By Larry Short
In recent days I’ve felt particularly vulnerable to the possibility of exploitation. This wasn’t something I considered when I got laid off in early August from my 22-year job with World Vision. But being jobless, and the prospect of approaching a time (in the near future) when our income may be considerably smaller than it is today, leaves one with certain feelings of vulnerability.
And the thing that has been a shock to me, which I didn’t expect at all, is all the people and organizations “out there” who seek to exploit that vulnerability for their own ends.
My first real taste of this came about two months ago. I was looking for a new job, hard and fast, and, using a legitimate employment site, I was contacted by a company in San Francisco that was supposedly looking for a social media director. The job seemed a good fit. After an hour-long interview (which I felt went well), the hiring manager offered me a job. The bad news is, it turned out to be a total scam. The good news is, I got suspicious before I actually lost anything. (Read more about this story on my blog.)
I reported the scam to the FBI, but never even got a call back. Someone told me these type of scams were so common they don’t even, apparently, get investigated.
This was just the first of many attempts to exploit my current vulnerability. I receive multiple emails daily from insurance companies, employment sites, and others offering me work-at-home “jobs” that are too good to be true. I now realize the vast majority of these are attempts to exploit people who are in a vulnerable position because they have been laid off.
I’ve had lots of time to think about why this happens. People seek to exploit us daily. Sometimes it’s obvious; other times it’s very subtle. Sometimes strangers are the culprits; other times it’s people we know, trust, and love.
Yes, it’s true — we often seek to exploit each other. Even in the Church, sometimes I think we fall victim to this. It might come in the form of trying to “guilt” someone into serving or fulfilling a particular ministry need. Or perhaps it might come in the form of pressuring someone to give to a specific financial need, for reasons other than their best interest.
Or sometimes we might attend worship services or other church events, or participate in small groups or ministries for what WE will get out of it, how it will benefit us, rather than engaging from the core motivation that others might be blessed by our presence, service, and participation.
Upon reflection, I also realize that, inter-personally, we often seek to exploit the people we love, even perhaps without really thinking about it. We might manipulate a spouse or a child or a parent or a friend into doing something we want them to do for us, that isn’t necessarily in their best interest. But because WE want it, we attempt to manipulate the relationship, sometimes without even thinking about it, to exploit their vulnerability in order to make what WE want happen. Or we might treat them in such a way as to make them feel “smaller,” so that we can magnify ourselves by comparison and “feel better about our self.”
In 2 Peter 2:3, the Apostle had strong words for those who would exploit others:
And in their greed they will exploit you with false words. Their condemnation from long ago is not idle, and their destruction is not asleep.

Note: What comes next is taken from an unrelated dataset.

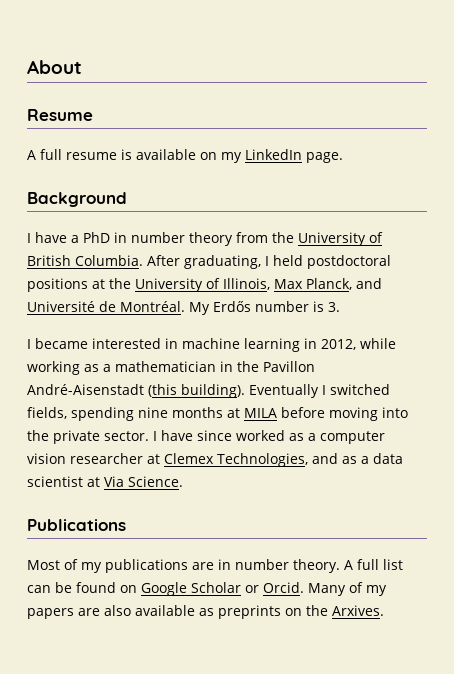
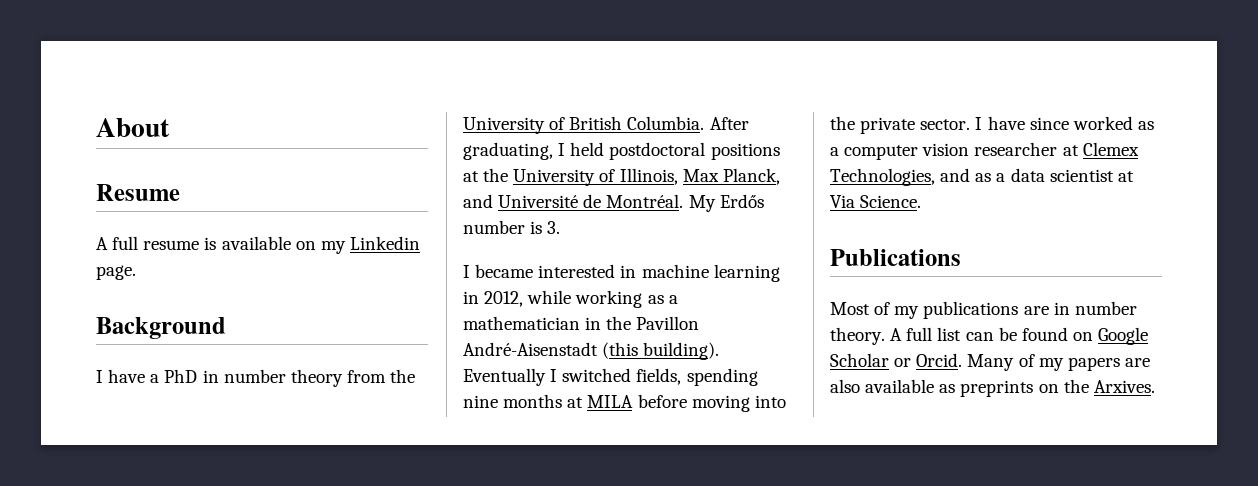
[245,149,302,160] LinkedIn -> [349,236,420,250] Linkedin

You’ve heard the saying: “Don’t use people and love stuff — love people and use stuff!” One of the remarkable things about Jesus’ life is that there was no trace of exploitation in it. While others frequently sought to use Him for their own personal ends, His every thought, word, and deed was for the ultimate good of the people whom He loved and was sent to serve. 1 John 4:10 says:
In this is love, not that we have loved God but that he loved us and sent his Son to be the propitiation for our sins.
This verse acknowledges the stark reality that we are lousy at loving. And God is very, very good at it! So much so, that it is said of Him, “God is love.” (Sadly, I am not aware that anyone has ever said, “Larry is love!”)
So my question and my conviction is, “How can we get better at loving others?”
I don’t think there’s an easy answer. Christ urged His disciples: “… love one another. Just as I have loved you, you are also to love one another. By this all people will know that you are My disciples, if you have love for one another.”
Not a word about exploiting one another in any of that, is there?
So, I guess I will leave you (and me) with this challenge: What’s your exploitation quotient? Are you (perhaps unintentionally) acting in such a way that exploits those around you, even those you love, rather than loving them unconditionally and seeking to build them up?
If you need help loving others the way Jesus loves us, you’re not alone. I think it’s a challenge that confronts all of us. Let’s seek to prayerfully and honestly “stir up one another to love and good works,” as Scripture commands.